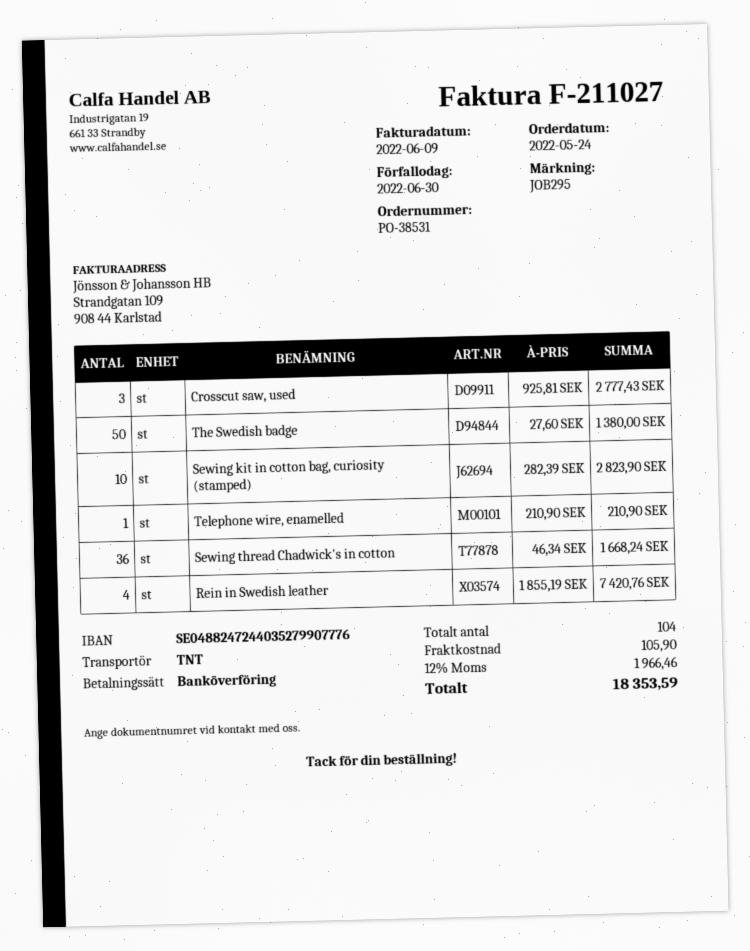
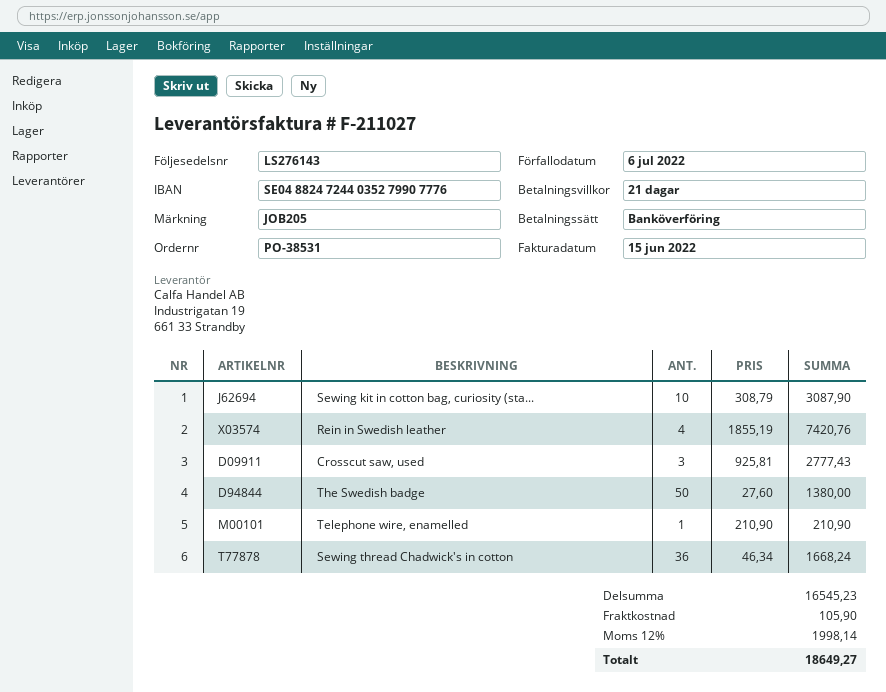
invoice date: 2022-06-09 -> 2022-06-15
due date: 2022-06-30 -> 2022-07-06
reference: JOB295 -> JOB205
Sewing kit in cotton bag, curiosity (stamped): 10 x 282.39 = 2823.90 -> 10 x 308.79 = 3087.90
tax: 12% = 1966.46 -> 12% = 1998.14
total: 18353.59 -> 18649.27

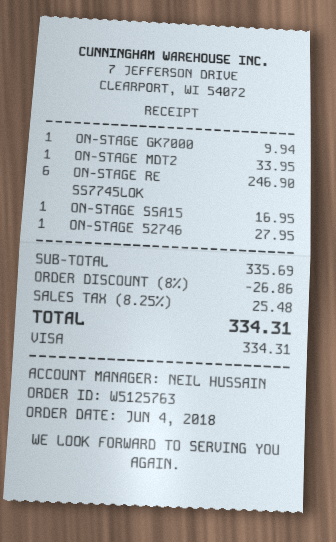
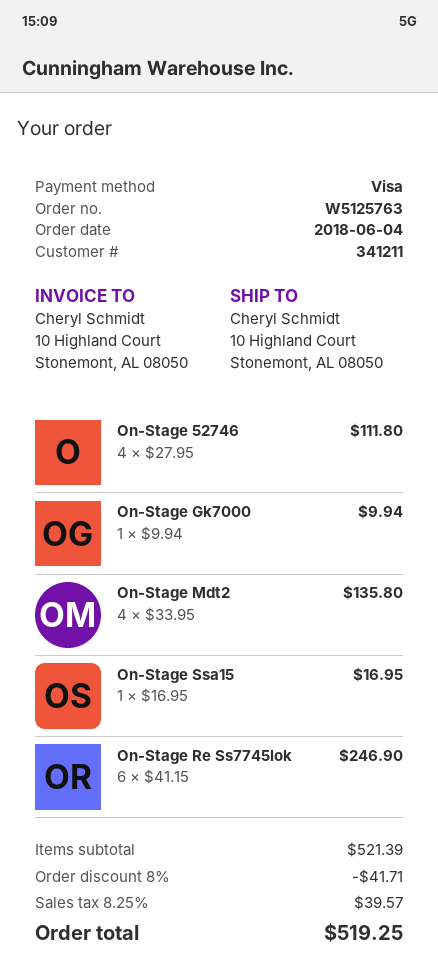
ON-STAGE MDT2: 1 for 33.95 -> 4 for 135.80
ON-STAGE 52746: 1 for 27.95 -> 4 for 111.80
subtotal: 335.69 -> 521.39
discount: 8% = 26.86 -> 8% = 41.71
tax: 8.25% = 25.48 -> 8.25% = 39.57
total: 334.31 -> 519.25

» TASK ITEM:
Each record should be printed again precisely, though not its pictures.

» ANSWER BOX:
invoice date: 2022-06-09 -> 2022-06-15
due date: 2022-06-30 -> 2022-07-06
reference: JOB295 -> JOB205
Sewing kit in cotton bag, curiosity (stamped): 10 x 282.39 = 2823.90 -> 10 x 308.79 = 3087.90
tax: 12% = 1966.46 -> 12% = 1998.14
total: 18353.59 -> 18649.27

ON-STAGE MDT2: 1 for 33.95 -> 4 for 135.80
ON-STAGE 52746: 1 for 27.95 -> 4 for 111.80
subtotal: 335.69 -> 521.39
discount: 8% = 26.86 -> 8% = 41.71
tax: 8.25% = 25.48 -> 8.25% = 39.57
total: 334.31 -> 519.25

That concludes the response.